Notes to Self: git filter-repo
Photo by Nick Fewings on Unsplash
This is one of those writing-it-down-so-I-know-where-it-is blog posts.
git filter-repo is an incredibly useful utility for doing various things to git repositories. It’s been particularly handy for me when merging repos together - or splitting them apart.

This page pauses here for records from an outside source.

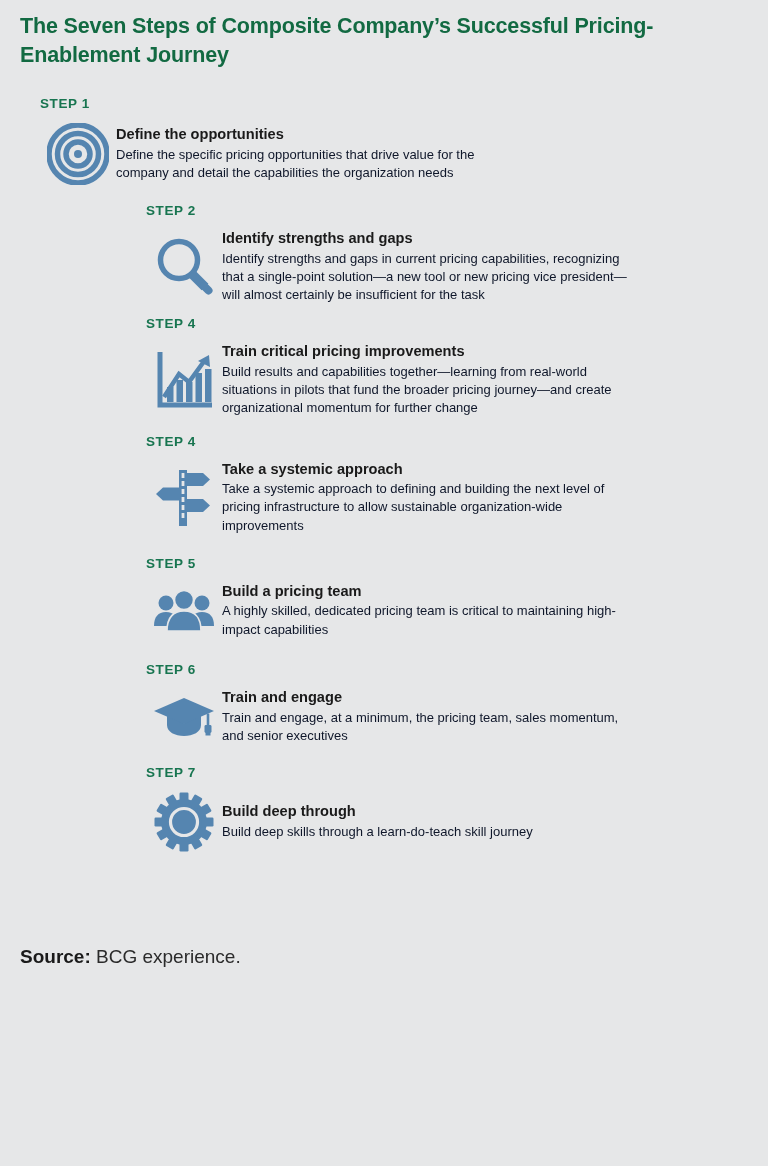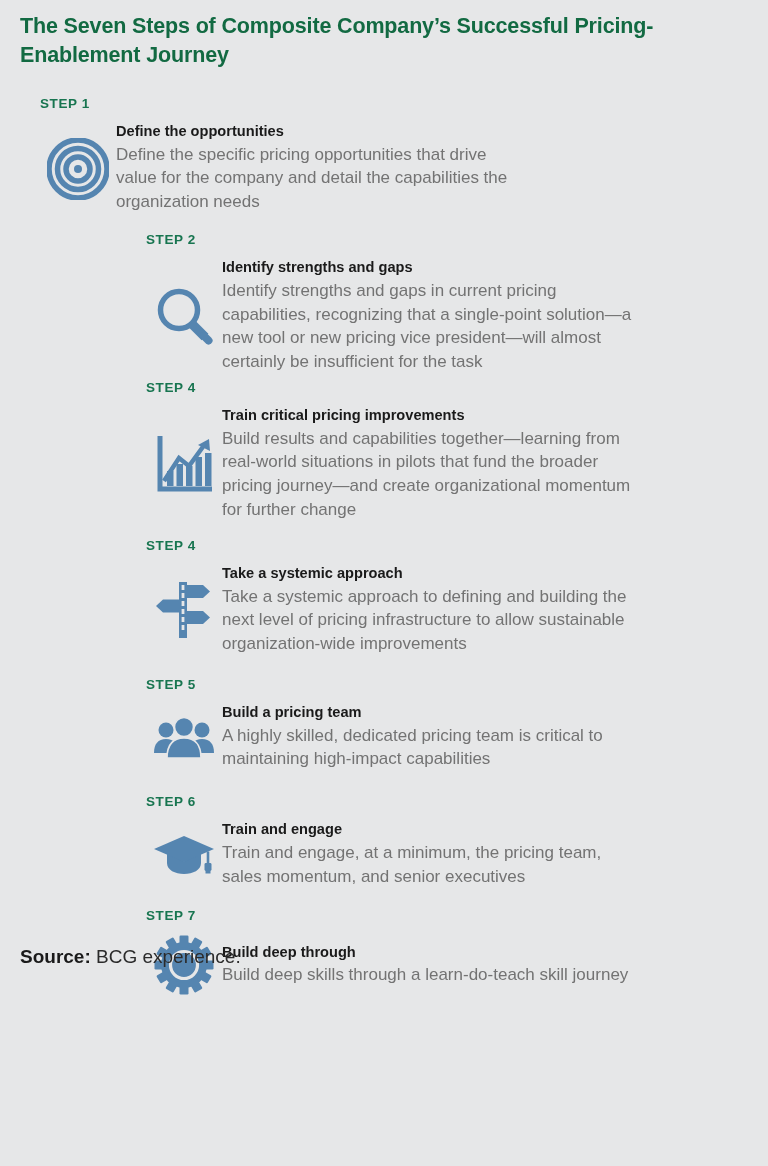--- a/index.html
+++ b/index.html
@@ -74,29 +74,29 @@
     padding-top: 1px;
   }
   .step-heading {
     font-size: 14.6px;
     font-weight: bold;
     line-height: 1.35;
     color: #1a1a1a;
     margin-bottom: 1px;
   }
   .step-desc {
-    font-size: 17px;
+    font-size: 13px;
     line-height: 1.40;
-    color: #737373;
+    color: #0f172a;
     max-width: 410px;
   }
 
   
   .step.s1 { margin-bottom: 18px; padding-left: 40px; }
-  .step.s2 { margin-bottom: 6px; }
+  .step.s2 { margin-bottom: 12px; }
   .step.s3 { margin-bottom: 16px; }
   .step.s4 { margin-bottom: 21px; }
   .step.s5 { margin-bottom: 23px; }
   .step.s6 { margin-bottom: 20px; }
   .step.s7 { margin-bottom: 0; }
 
   
   .footer {
     position: absolute;
     left: 20px;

Here’s how to handle those two cases.
Merging two repositories together
Let’s say we have two repositories: ProjectA and ProjectB. We want to move
ProjectA inside of ProjectB, under the /ProjectA
directory.
First, create a new, clean clone of project A’s repo
git clone <repo URL> project_a
Then, run filter-repo
to put everything into one directory.
cd project_a
git filter-repo --to-subdirectory project_a
Then add the project_a repo as a remote on project_b’s repo, and merge the two:
cd ../project_b
git remote add project_a ../project_a
git fetch project_a
git merge --allow-unrelated-histories project_a/main
Splitting a subdirectory into its own repository
Again, we need to create a fresh clone of the project from which we’re splitting out a subdirectory, because we’re going to do some history rewriting.
git clone <url> project_c
cd project_c
git filter-repo --path services/subdir-to-split
git mv services/subdir-to-split/*
git commit -m "Move all files to the top level."